1913、3835
判で押したような同じような注が多いのは、要するに実地踏査をせずに、地名辞書あたりを写してくるからである。東京の人間が奈良県の万葉故地すべてを見て回ることはなかなか出来るものではない。私にしても新潟岐阜愛知以東の万葉故地などは富士山以外ほとんど知らない。
注釈以外にいつも見ていた、大井、阪口、北島などについては、沢瀉が、地名辞書、大和志も含めて詳しく紹介していたが、念のため見てみる。

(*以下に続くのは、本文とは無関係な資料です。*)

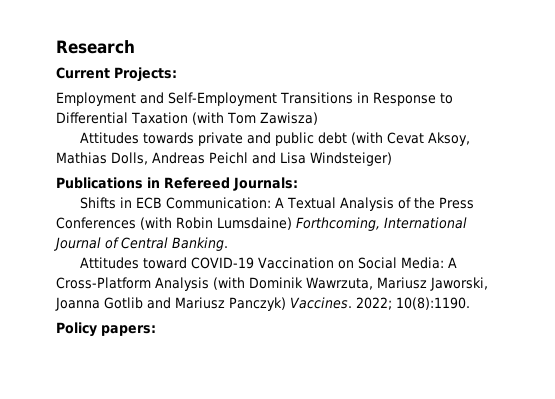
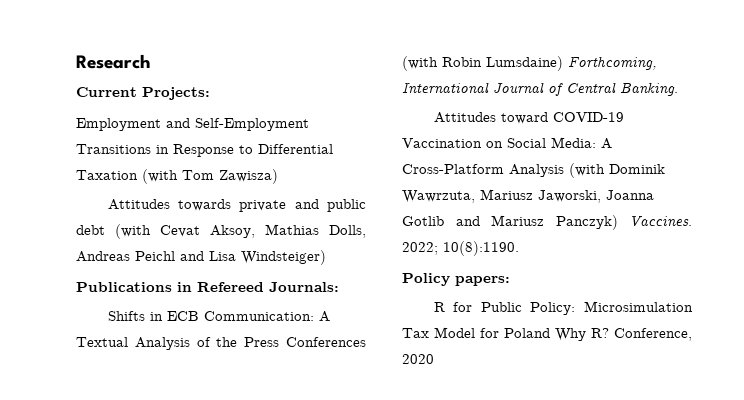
+ R for Public Policy: Microsimulation Tax Model for Poland Why R? Conference, 2020

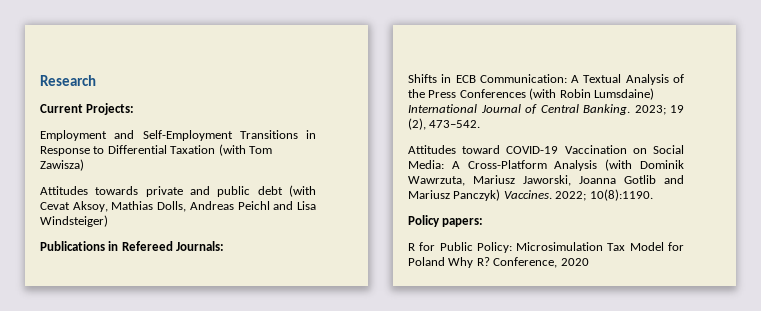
- Shifts in ECB Communication: A Textual Analysis of the Press Conferences (with Robin Lumsdaine) Forthcoming, International Journal of Central Banking.
+ Shifts in ECB Communication: A Textual Analysis of the Press Conferences (with Robin Lumsdaine) International Journal of Central Banking. 2023; 19 (2), 473–542.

豊田八十代、萬葉地理考、生駒郡都跡村大字六条砂村に在り。薬師寺の北。
大井重二郎、萬葉集大和歌枕考、遺址さへ判然せぬ。藥師寺の東北、横領出屋敷六條方面の池沼の址は恐らくそれらの遺址ではないかと思はれる。
奥野健治、萬葉大和志考、唐招提寺あたりにあったのだろうが、今跡なし。
北島葭江、萬葉集大和地誌、地形から見て今の西の京丘陵にあるべきだが手がかりはない。
阪口保、萬葉集大和地理辭典、大和志の、在六條村廣一千餘畝、…其池の實體で…。要するに薬師寺南西のいわゆる七条大池が勝間田の池の跡だというのである。
犬養孝、万葉の旅(上)、不明だが、七条大池がふさわしい。写真に薬師寺東塔や寺の近鉄線沿いの樹木が写っている。
さすがにどことも分からないだけに、唐招提寺薬師寺のそばといいながら、北(五条、六条)へ行ったり南(七条)へ行ったり、西の京丘陵(今は西の京高校とかいろいろ箱ものや住宅が多い)へ昇ったりとたいへんだ。犬養などは実地踏査はいいが、七条大池がいい感じだで写真までとるようでは心もとない。といっても、私などにそれ以上のことが分かるわけはないが。